_Task objective_
The expected output is exactly the lines below, starting at the line with "- 1st look: Inside" and ending at the line with "- 3 months ago", both included; no other line belongs in it.

Collection entries
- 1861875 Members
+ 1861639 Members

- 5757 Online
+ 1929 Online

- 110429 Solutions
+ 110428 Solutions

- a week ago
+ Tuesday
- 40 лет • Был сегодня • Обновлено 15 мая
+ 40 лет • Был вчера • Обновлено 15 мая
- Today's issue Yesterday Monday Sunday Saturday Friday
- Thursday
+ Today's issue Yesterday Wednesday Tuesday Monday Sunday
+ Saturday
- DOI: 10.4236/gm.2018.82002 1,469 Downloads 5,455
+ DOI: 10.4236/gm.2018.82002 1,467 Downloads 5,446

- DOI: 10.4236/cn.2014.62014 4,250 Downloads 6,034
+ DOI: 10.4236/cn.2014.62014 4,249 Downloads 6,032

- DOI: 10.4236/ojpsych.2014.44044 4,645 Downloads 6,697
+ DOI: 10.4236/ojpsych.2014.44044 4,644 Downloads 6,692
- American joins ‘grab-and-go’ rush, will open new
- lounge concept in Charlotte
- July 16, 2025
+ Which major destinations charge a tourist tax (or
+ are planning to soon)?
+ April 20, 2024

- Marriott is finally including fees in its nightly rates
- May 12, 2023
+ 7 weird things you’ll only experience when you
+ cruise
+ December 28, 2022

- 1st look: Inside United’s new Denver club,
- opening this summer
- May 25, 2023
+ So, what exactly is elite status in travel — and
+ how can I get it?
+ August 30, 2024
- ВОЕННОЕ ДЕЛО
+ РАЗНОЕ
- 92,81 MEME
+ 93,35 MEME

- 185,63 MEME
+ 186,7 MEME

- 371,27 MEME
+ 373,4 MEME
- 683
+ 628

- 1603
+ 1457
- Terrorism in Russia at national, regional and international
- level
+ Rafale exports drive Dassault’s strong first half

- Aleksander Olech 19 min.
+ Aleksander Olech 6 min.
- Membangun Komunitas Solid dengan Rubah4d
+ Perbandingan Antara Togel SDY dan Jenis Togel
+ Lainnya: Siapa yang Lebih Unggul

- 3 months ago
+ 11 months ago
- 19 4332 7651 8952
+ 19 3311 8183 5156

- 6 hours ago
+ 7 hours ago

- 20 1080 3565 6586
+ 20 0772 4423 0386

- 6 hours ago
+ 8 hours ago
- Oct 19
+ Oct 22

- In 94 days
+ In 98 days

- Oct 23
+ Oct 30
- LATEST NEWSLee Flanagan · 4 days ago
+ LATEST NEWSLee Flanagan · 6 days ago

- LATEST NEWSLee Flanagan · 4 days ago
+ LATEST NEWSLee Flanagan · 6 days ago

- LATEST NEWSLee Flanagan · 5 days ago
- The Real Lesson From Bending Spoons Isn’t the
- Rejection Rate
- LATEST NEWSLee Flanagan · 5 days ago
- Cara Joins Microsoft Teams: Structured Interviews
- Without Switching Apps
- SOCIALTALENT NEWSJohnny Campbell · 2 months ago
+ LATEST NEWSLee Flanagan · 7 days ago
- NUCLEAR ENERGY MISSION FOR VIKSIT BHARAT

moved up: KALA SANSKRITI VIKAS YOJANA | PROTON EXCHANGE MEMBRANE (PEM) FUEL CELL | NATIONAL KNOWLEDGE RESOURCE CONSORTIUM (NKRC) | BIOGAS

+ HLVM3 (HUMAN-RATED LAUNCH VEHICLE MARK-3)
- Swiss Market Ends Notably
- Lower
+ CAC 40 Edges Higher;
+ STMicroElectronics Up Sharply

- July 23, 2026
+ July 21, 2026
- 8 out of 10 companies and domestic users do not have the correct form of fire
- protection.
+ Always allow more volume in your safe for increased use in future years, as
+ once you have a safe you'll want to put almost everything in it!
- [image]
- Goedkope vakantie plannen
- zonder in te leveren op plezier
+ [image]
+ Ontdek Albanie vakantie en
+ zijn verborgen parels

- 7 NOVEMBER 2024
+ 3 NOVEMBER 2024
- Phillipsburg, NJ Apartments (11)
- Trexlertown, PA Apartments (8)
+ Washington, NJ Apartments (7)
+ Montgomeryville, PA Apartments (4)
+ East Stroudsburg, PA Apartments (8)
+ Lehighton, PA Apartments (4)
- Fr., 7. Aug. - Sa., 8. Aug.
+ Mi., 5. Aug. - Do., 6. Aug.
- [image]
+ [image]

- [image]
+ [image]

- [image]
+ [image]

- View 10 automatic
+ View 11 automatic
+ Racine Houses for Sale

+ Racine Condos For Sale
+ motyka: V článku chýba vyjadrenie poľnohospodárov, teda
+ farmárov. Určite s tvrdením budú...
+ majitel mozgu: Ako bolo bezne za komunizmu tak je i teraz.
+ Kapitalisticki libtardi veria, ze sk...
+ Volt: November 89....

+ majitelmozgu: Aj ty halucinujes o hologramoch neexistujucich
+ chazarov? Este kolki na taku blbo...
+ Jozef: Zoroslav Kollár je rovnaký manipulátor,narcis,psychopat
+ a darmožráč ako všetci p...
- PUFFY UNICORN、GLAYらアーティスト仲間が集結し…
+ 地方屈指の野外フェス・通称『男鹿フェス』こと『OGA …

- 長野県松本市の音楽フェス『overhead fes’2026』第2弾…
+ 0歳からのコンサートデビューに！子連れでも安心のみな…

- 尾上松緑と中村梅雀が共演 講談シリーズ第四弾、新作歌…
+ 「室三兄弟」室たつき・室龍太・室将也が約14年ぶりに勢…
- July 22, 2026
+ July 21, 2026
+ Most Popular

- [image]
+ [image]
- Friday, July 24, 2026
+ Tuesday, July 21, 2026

_Solution to the exercise_
- 1st look: Inside United’s new Denver club,
- opening this summer
- May 25, 2023
+ So, what exactly is elite status in travel — and
+ how can I get it?
+ August 30, 2024
- ВОЕННОЕ ДЕЛО
+ РАЗНОЕ
- 92,81 MEME
+ 93,35 MEME

- 185,63 MEME
+ 186,7 MEME

- 371,27 MEME
+ 373,4 MEME
- 683
+ 628

- 1603
+ 1457
- Terrorism in Russia at national, regional and international
- level
+ Rafale exports drive Dassault’s strong first half

- Aleksander Olech 19 min.
+ Aleksander Olech 6 min.
- Membangun Komunitas Solid dengan Rubah4d
+ Perbandingan Antara Togel SDY dan Jenis Togel
+ Lainnya: Siapa yang Lebih Unggul

- 3 months ago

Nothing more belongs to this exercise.